Et puis, une rencontre. Une demoiselle, un peu plus âgée, mais terriblement complice. L'Histoire, si vous suivez mes pérégrinations, vous devez déjà la connaître. Mais je prends la peine de vous la raconter, une nouvelle fois. Et si les mots sont les mêmes, c'est bel et bien parce que la plaie n'est pas refermée...
J'avais une amie, originaire de Touraine, née de bons parents à Chinon, elle aussi. Un peu plus âgée, c'est vrai, mais ça n'avait jamais eu d'importance entre nous. C'est en jouant avec d'autres enfants que nous fîmes connaissance, un soir. Deux grands timides qui se découvraient. Tout, ou presque, nous séparait. Outre l'âge, l'un était berrichon et l'autre tourangelle. Dans nos vies, dans nos habitudes, tout était en contradiction Jamais nous n'aurions dû nous rencontrer, c'est parfois ce que nous nous disions.
Et pourtant, très vite, nous nous mirent à jouer tous les deux. Avec ces jeux, de simples jeux auxquels jouaient bien d'autres personnes, nous nous découvrions un peu plus, s'appréciant en définitive de plus en plus. Les jours passaient et la complicité se faisait de plus en plus forte, de plus en plus poussée. On dira que nous étions devenus très proches, de vrais amis. Quand nous étions séparés, nous ne pouvions nous empêcher de faire le mur pour nous retrouver, de refuser d'aller avec des amis faire un tour de cheval ou encore de nous envoyer des pigeons. Deux vrais amis, en somme.

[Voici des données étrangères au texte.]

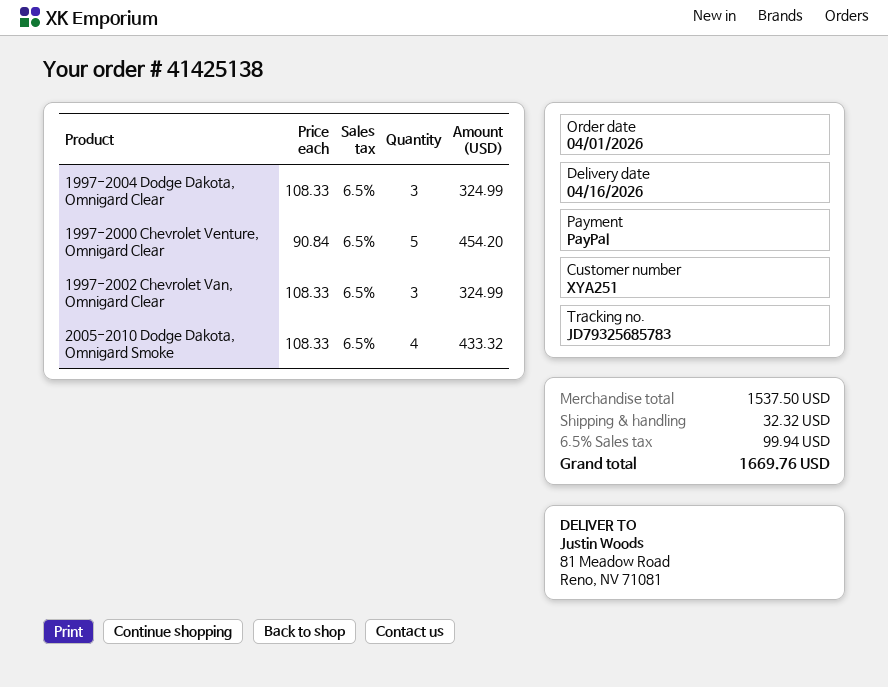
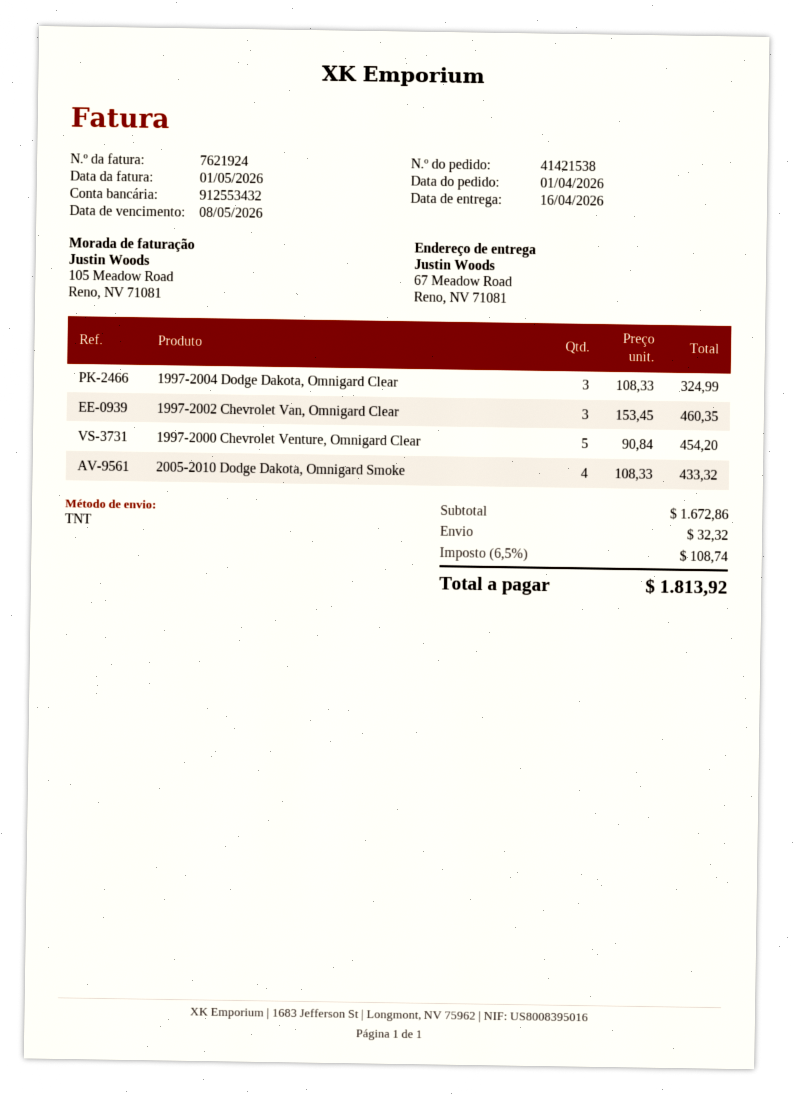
order number: 41425138 -> 41421538
ship to: 81 Meadow Road, Reno, NV 71081 -> 67 Meadow Road, Reno, NV 71081
1997-2002 Chevrolet Van, Omnigard Clear: 3 x 108.33 = 324.99 -> 3 x 153.45 = 460.35
subtotal: 1537.50 -> 1672.86
tax: 6.5% = 99.94 -> 6.5% = 108.74
total: 1669.76 -> 1813.92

Au delà de leurs différences, nous apprîmes à nous comprendre et si tout ne se passait pas toujours au mieux, il y avait nécessairement des hauts et des bas, notre complicité se renforçait de jour en jour. Elle devint réellement très forte, quasi fusionnelle. Pourtant, c'était tout notre paradoxe, nous ne nous connaissions que depuis peu de temps, deux mois en fait. Peut-on devenir si proche en peu de temps, la preuve en avait été faite.
Et puis un jour, elle décida de mettre fin à notre complicité. Les raisons ne valent pas la peine d'être remémorées, mais elles se composaient de peur de s'attacher d'avantage, de crainte de souffrir et de certitude d'une fin, plus ou moins proche. La porte entre eux s'était refermée et je n'avais pas voulu tambouriner dessus. J'aurais voulu frapper, entrer dans cette maison et lui dire que je ne voulais pas que la peur dirige le futur. Plusieurs heures durant, devant la porte, je restai à argumenter, souvent dans le vide. Un filet de voix me parvenait parfois en réponse mais la porte resta close.
A vrai dire, et je terminerai le premier chapitre de ma triste vie ainsi, ils étaient devenus plus que des amis. Chacun d'entre vous, amis lecteurs, a ou sentir que cette complicité avait peu à peu glissé vers quelque chose de plus fort. Jusqu'à ce qu'un jour, les deux osent et se retrouvent main dans la main. Alors j'ai de grands regrets car je suis responsable en grande partie de la situation. La déception, car oui, je l'ai déçue un instant et je m'en veux encore aujourd'hui. Et ce sera mon premier conseil, ami lecteur... Rien ne vaut la franchise. Je sais que parfois, le mensonge est attirant, qu'il semble plus aisé à user que la vérité mais un mensonge, on le regrette toujours. Tel une faille dans la confiance réciproque, le mensonge agit comme le malin. Il assène le doute même dans les esprits les plus aimants. Alors ne vous laissez pas, comme moi je l'ai été, tenter, pas même une fois, car une fois suffit. Soyez honnêtes, toujours. Et si le mal est déjà fait, espérez que ce soit l'amour qui triomphe de la déception sans quoi, comme moi aujourd'hui, vous nourrirez de grands regrets toute votre vie.